*Supplied material*:
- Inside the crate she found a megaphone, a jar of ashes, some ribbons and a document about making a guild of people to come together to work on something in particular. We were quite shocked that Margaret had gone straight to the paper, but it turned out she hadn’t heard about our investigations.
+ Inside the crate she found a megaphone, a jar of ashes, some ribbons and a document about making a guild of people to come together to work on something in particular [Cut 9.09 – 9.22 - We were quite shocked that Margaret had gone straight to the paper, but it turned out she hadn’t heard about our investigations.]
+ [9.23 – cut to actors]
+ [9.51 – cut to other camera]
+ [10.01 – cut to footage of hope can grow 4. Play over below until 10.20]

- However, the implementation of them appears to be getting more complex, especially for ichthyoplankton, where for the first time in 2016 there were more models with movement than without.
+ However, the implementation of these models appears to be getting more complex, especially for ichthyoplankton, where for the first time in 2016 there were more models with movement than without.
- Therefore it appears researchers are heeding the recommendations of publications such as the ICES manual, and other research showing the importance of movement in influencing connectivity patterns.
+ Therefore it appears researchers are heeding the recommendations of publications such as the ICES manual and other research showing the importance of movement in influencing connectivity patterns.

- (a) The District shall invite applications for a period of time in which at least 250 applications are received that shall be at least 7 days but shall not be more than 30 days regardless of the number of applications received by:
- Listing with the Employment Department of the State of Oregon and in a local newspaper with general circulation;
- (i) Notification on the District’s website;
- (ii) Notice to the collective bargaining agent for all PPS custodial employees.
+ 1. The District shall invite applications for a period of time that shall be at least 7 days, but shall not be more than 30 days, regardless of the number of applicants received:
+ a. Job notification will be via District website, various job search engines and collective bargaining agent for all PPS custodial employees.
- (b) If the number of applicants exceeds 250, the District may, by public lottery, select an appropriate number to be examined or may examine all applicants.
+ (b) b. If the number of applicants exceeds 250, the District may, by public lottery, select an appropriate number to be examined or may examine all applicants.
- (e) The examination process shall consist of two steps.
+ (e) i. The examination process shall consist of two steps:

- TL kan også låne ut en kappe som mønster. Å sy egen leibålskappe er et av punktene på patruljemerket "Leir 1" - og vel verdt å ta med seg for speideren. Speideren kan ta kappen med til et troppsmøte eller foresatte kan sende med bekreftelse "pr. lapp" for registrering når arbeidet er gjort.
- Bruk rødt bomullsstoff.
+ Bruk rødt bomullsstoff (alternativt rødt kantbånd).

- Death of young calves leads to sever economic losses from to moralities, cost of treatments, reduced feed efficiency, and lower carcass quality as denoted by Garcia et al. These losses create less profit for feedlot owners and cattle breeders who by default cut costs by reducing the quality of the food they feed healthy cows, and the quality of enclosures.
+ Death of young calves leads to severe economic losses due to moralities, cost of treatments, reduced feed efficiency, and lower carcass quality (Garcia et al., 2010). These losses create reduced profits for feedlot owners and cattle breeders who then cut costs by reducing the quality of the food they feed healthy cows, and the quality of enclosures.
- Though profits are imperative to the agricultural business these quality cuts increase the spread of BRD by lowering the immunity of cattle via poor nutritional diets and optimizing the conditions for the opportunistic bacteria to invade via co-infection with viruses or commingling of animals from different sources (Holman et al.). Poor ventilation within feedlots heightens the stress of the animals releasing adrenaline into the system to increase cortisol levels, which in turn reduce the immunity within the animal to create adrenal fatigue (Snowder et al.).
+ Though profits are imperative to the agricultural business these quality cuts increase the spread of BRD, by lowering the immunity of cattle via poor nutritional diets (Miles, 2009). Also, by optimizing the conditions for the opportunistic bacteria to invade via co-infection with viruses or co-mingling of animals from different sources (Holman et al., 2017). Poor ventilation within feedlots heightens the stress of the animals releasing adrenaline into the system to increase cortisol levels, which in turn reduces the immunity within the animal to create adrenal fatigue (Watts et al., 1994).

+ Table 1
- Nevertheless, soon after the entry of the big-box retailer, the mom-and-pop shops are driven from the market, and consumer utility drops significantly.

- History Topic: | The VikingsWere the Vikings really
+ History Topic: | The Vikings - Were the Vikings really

*Task statement*: The answer should be the entries, given again without a single difference.

*Reply to the exercise*:
- Inside the crate she found a megaphone, a jar of ashes, some ribbons and a document about making a guild of people to come together to work on something in particular. We were quite shocked that Margaret had gone straight to the paper, but it turned out she hadn’t heard about our investigations.
+ Inside the crate she found a megaphone, a jar of ashes, some ribbons and a document about making a guild of people to come together to work on something in particular [Cut 9.09 – 9.22 - We were quite shocked that Margaret had gone straight to the paper, but it turned out she hadn’t heard about our investigations.]
+ [9.23 – cut to actors]
+ [9.51 – cut to other camera]
+ [10.01 – cut to footage of hope can grow 4. Play over below until 10.20]

- However, the implementation of them appears to be getting more complex, especially for ichthyoplankton, where for the first time in 2016 there were more models with movement than without.
+ However, the implementation of these models appears to be getting more complex, especially for ichthyoplankton, where for the first time in 2016 there were more models with movement than without.
- Therefore it appears researchers are heeding the recommendations of publications such as the ICES manual, and other research showing the importance of movement in influencing connectivity patterns.
+ Therefore it appears researchers are heeding the recommendations of publications such as the ICES manual and other research showing the importance of movement in influencing connectivity patterns.

- (a) The District shall invite applications for a period of time in which at least 250 applications are received that shall be at least 7 days but shall not be more than 30 days regardless of the number of applications received by:
- Listing with the Employment Department of the State of Oregon and in a local newspaper with general circulation;
- (i) Notification on the District’s website;
- (ii) Notice to the collective bargaining agent for all PPS custodial employees.
+ 1. The District shall invite applications for a period of time that shall be at least 7 days, but shall not be more than 30 days, regardless of the number of applicants received:
+ a. Job notification will be via District website, various job search engines and collective bargaining agent for all PPS custodial employees.
- (b) If the number of applicants exceeds 250, the District may, by public lottery, select an appropriate number to be examined or may examine all applicants.
+ (b) b. If the number of applicants exceeds 250, the District may, by public lottery, select an appropriate number to be examined or may examine all applicants.
- (e) The examination process shall consist of two steps.
+ (e) i. The examination process shall consist of two steps:

- TL kan også låne ut en kappe som mønster. Å sy egen leibålskappe er et av punktene på patruljemerket "Leir 1" - og vel verdt å ta med seg for speideren. Speideren kan ta kappen med til et troppsmøte eller foresatte kan sende med bekreftelse "pr. lapp" for registrering når arbeidet er gjort.
- Bruk rødt bomullsstoff.
+ Bruk rødt bomullsstoff (alternativt rødt kantbånd).

- Death of young calves leads to sever economic losses from to moralities, cost of treatments, reduced feed efficiency, and lower carcass quality as denoted by Garcia et al. These losses create less profit for feedlot owners and cattle breeders who by default cut costs by reducing the quality of the food they feed healthy cows, and the quality of enclosures.
+ Death of young calves leads to severe economic losses due to moralities, cost of treatments, reduced feed efficiency, and lower carcass quality (Garcia et al., 2010). These losses create reduced profits for feedlot owners and cattle breeders who then cut costs by reducing the quality of the food they feed healthy cows, and the quality of enclosures.
- Though profits are imperative to the agricultural business these quality cuts increase the spread of BRD by lowering the immunity of cattle via poor nutritional diets and optimizing the conditions for the opportunistic bacteria to invade via co-infection with viruses or commingling of animals from different sources (Holman et al.). Poor ventilation within feedlots heightens the stress of the animals releasing adrenaline into the system to increase cortisol levels, which in turn reduce the immunity within the animal to create adrenal fatigue (Snowder et al.).
+ Though profits are imperative to the agricultural business these quality cuts increase the spread of BRD, by lowering the immunity of cattle via poor nutritional diets (Miles, 2009). Also, by optimizing the conditions for the opportunistic bacteria to invade via co-infection with viruses or co-mingling of animals from different sources (Holman et al., 2017). Poor ventilation within feedlots heightens the stress of the animals releasing adrenaline into the system to increase cortisol levels, which in turn reduces the immunity within the animal to create adrenal fatigue (Watts et al., 1994).

+ Table 1
- Nevertheless, soon after the entry of the big-box retailer, the mom-and-pop shops are driven from the market, and consumer utility drops significantly.

- History Topic: | The VikingsWere the Vikings really
+ History Topic: | The Vikings - Were the Vikings really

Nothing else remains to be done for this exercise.